There are several solutions to your problem. I would choose solution 2 or 3 depending on your Python skills.
Solution 1: Python/Jython
If you are familiar with Python you could change the expression language to Python/Jython and then just write Python 2.7 code.
Following your example the code for the transformation dialog would look like:
list = ['Alabama', 'Alaska', 'Arizona', 'Arkansas', 'California', 'Colorado', 'Connecticut', 'Delaware', 'Florida', 'Georgia', 'Hawaii', 'Idaho', 'Illinois', 'Indiana', 'Iowa', 'Kansas', 'Kentucky', 'Louisiana', 'Maine', 'Maryland', 'Massachusetts', 'Michigan', 'Minnesota', 'Mississippi', 'Missouri', 'Montana', 'Nebraska', 'Nevada', 'New Hampshire', 'New Jersey', 'New Mexico', 'New York', 'North Carolina', 'North Dakota', 'Ohio', 'Oklahoma', 'Oregon', 'Pennsylvania', 'Rhode Island', 'South Carolina', 'South Dakota', 'Tennessee', 'Texas', 'Utah', 'Vermont', 'Virginia', 'Washington', 'West Virginia', 'Wisconsin', 'Wyoming']
for i in list:
if value == i:
return "United States"
return value
Solution 2: Python/Jython using set
An improved version would be to use a set instead of a list and skip the for loop:
states = set(['Alabama', 'Alaska', 'Arizona', 'Arkansas', 'California', 'Colorado', 'Connecticut', 'Delaware', 'Florida', 'Georgia', 'Hawaii', 'Idaho', 'Illinois', 'Indiana', 'Iowa', 'Kansas', 'Kentucky', 'Louisiana', 'Maine', 'Maryland', 'Massachusetts', 'Michigan', 'Minnesota', 'Mississippi', 'Missouri', 'Montana', 'Nebraska', 'Nevada', 'New Hampshire', 'New Jersey', 'New Mexico', 'New York', 'North Carolina', 'North Dakota', 'Ohio', 'Oklahoma', 'Oregon', 'Pennsylvania', 'Rhode Island', 'South Carolina', 'South Dakota', 'Tennessee', 'Texas', 'Utah', 'Vermont', 'Virginia', 'Washington', 'West Virginia', 'Wisconsin', 'Wyoming'])

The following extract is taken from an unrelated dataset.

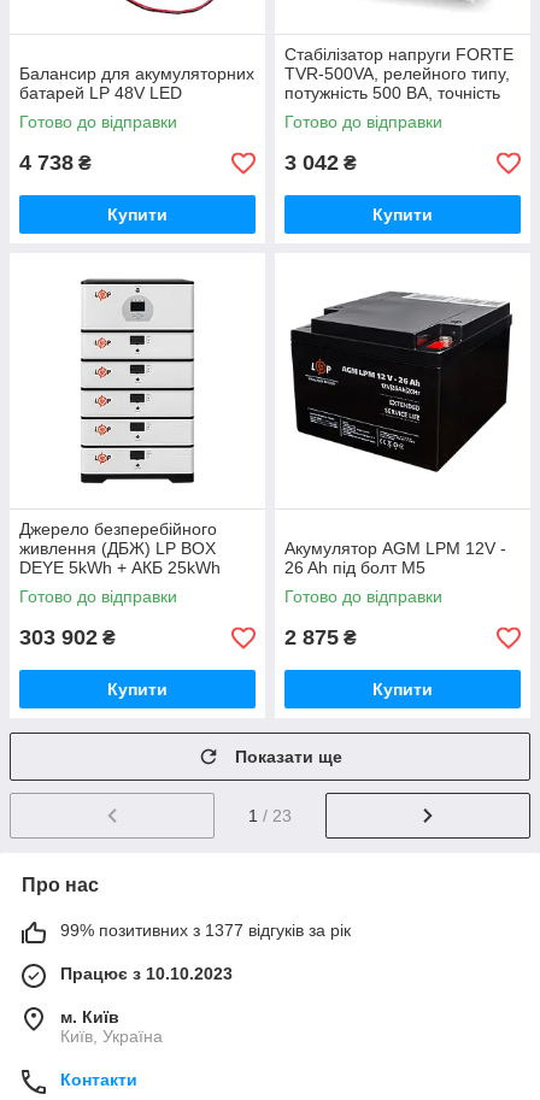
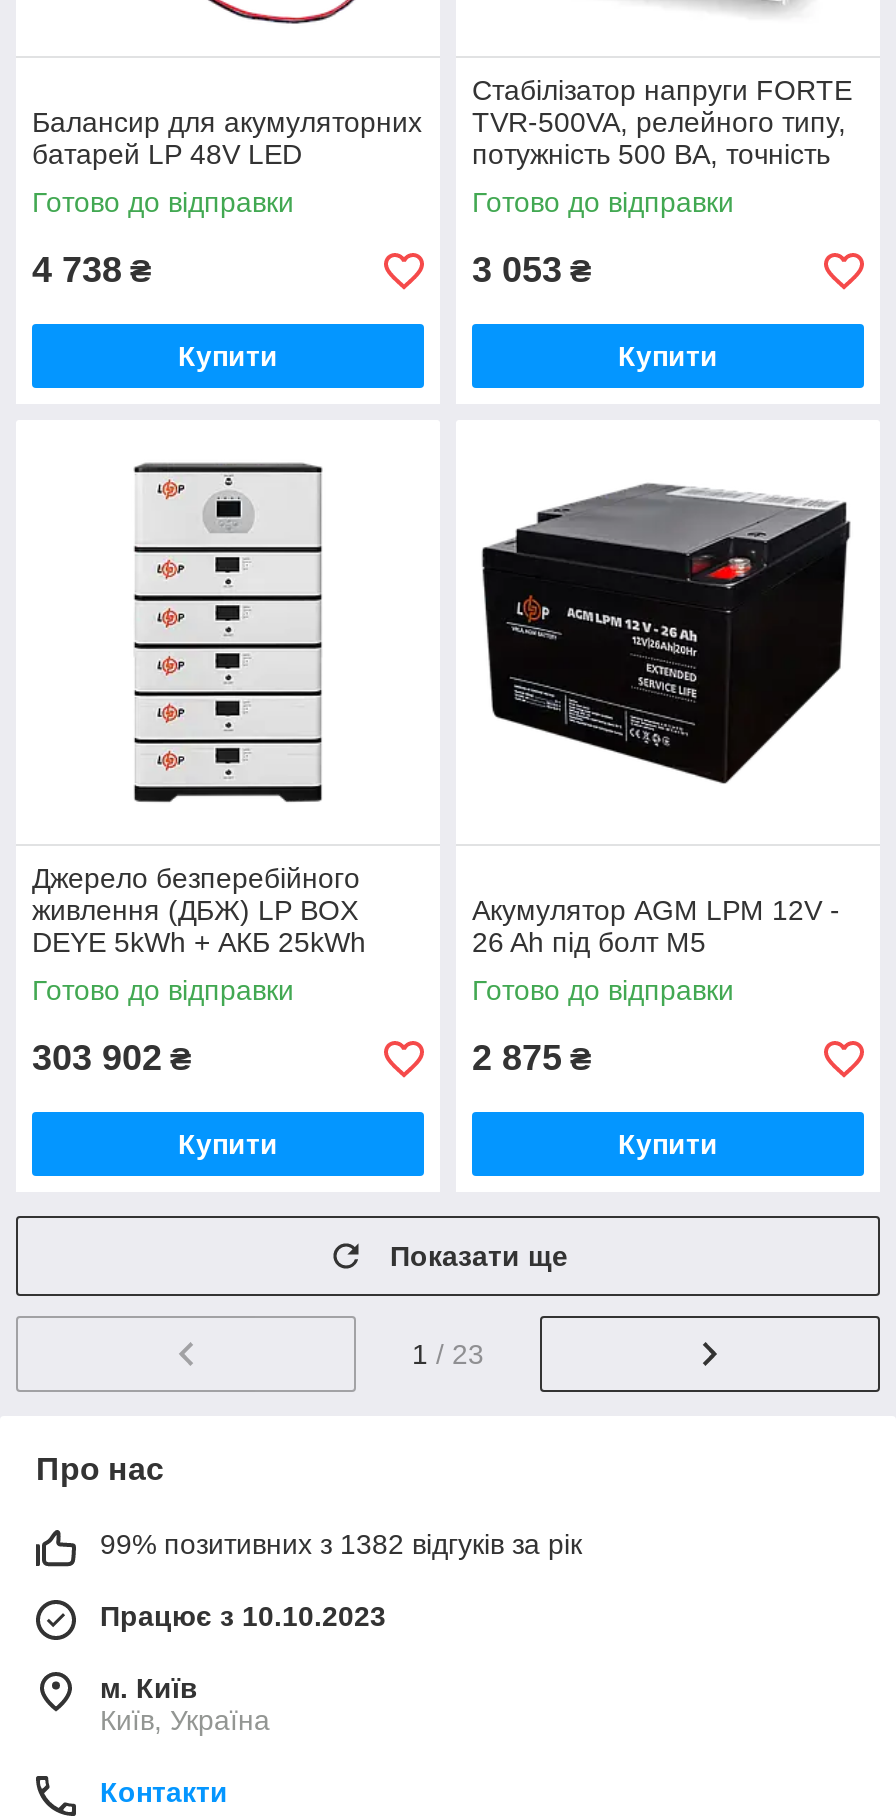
[284,151,357,175] 3 042 ₴ -> [472,250,592,290] 3 053 ₴
[60,921,351,940] 99% позитивних з 1377 відгуків за рік -> [100,1528,582,1560] 99% позитивних з 1382 відгуків за рік

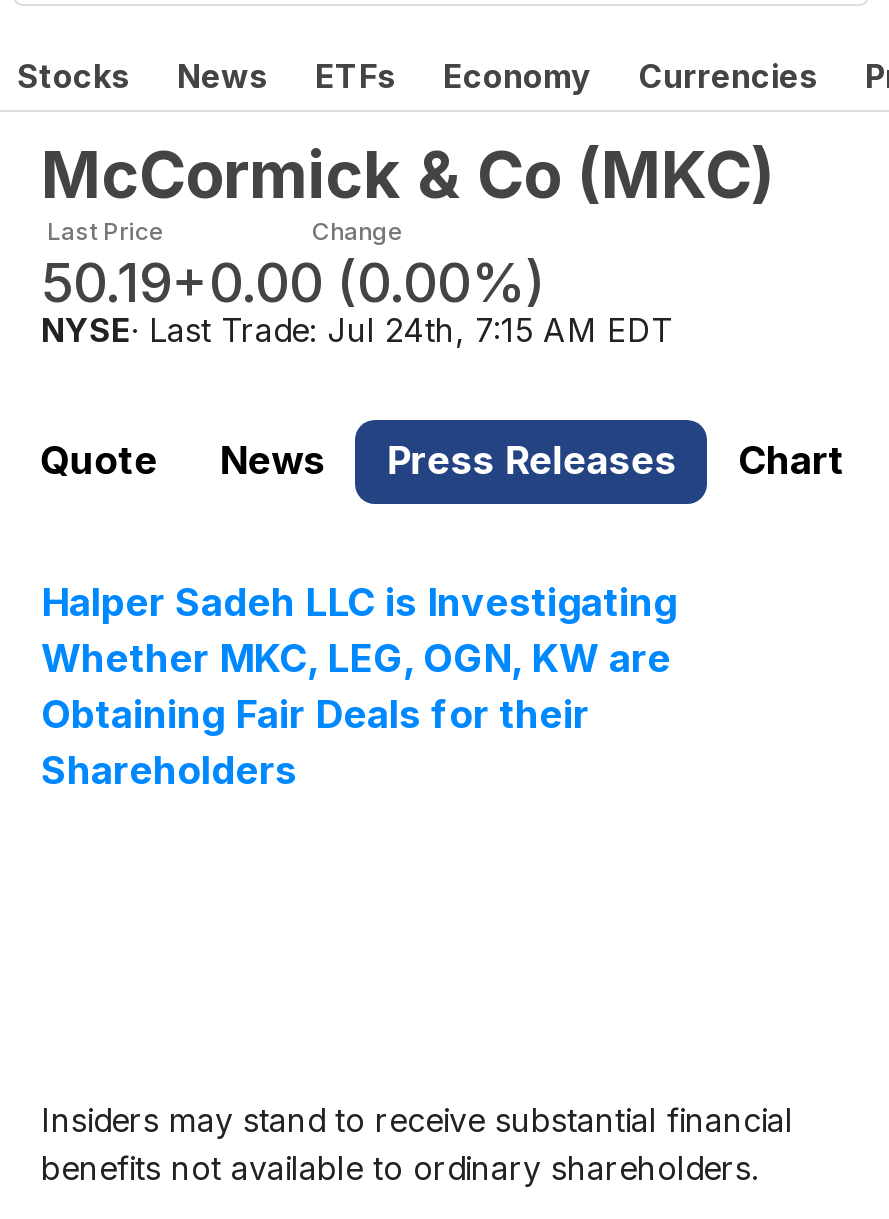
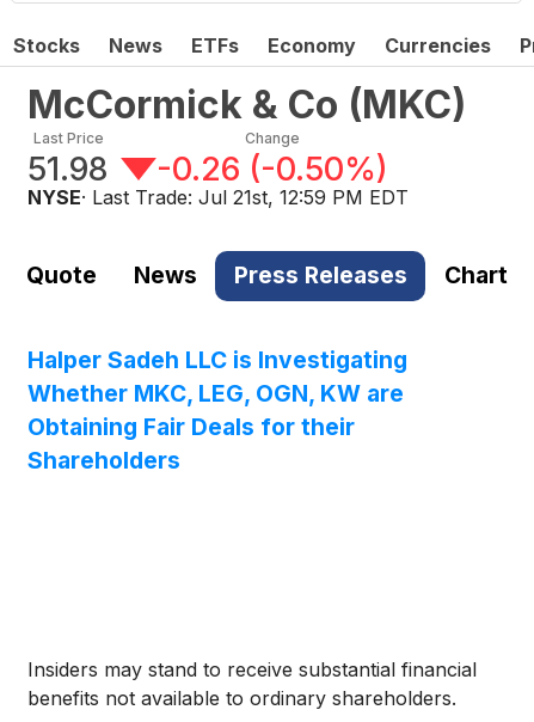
[41,249,171,315] 50.19 -> [27,149,109,188] 51.98
[171,249,545,315] +0.00 (0.00%) -> [156,149,388,188] -0.26 (-0.50%)
[41,309,673,349] NYSE · Last Trade: Jul 24th, 7:15 AM EDT -> [27,185,409,209] NYSE · Last Trade: Jul 21st, 12:59 PM EDT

return "United States" if value in states else value
Solution 3: GREL
If you want to use GREL instead of Python/Jython the solution would look like the following code snippet using an if-control and array functionality from GREL.
if(
['Alabama', 'Alaska', 'Arizona', 'Arkansas', 'California', 'Colorado', 'Connecticut', 'Delaware', 'Florida', 'Georgia', 'Hawaii', 'Idaho', 'Illinois', 'Indiana', 'Iowa', 'Kansas', 'Kentucky', 'Louisiana', 'Maine', 'Maryland', 'Massachusetts', 'Michigan', 'Minnesota', 'Mississippi', 'Missouri', 'Montana', 'Nebraska', 'Nevada', 'New Hampshire', 'New Jersey', 'New Mexico', 'New York', 'North Carolina', 'North Dakota', 'Ohio', 'Oklahoma', 'Oregon', 'Pennsylvania', 'Rhode Island', 'South Carolina', 'South Dakota', 'Tennessee', 'Texas', 'Utah', 'Vermont', 'Virginia', 'Washington', 'West Virginia', 'Wisconsin', 'Wyoming'].inArray(value),
"United States",
value
)
Solution 4: Text Facet
In cases where you do not have list of the values to extract available you could use the text facet functionality from OpenRefine to filter the rows you want and then use the text transformation dialog with a fixed value like "United States"
. Note the quotes that tells the GREL interpreter to use the string "United States" instead of trying to interpret United States
as GREL function.
Solution 5: Reconciliation
Sometimes you have quite mixed data but with a normalized vocabulary in a column. One trick so separate such a column is to use reconciliation against a data source like Wikidata that already has the data sorted into categories/types/.... After the reconciliation process you can then load the category/type/... as additinonal column that can be used to filter the data.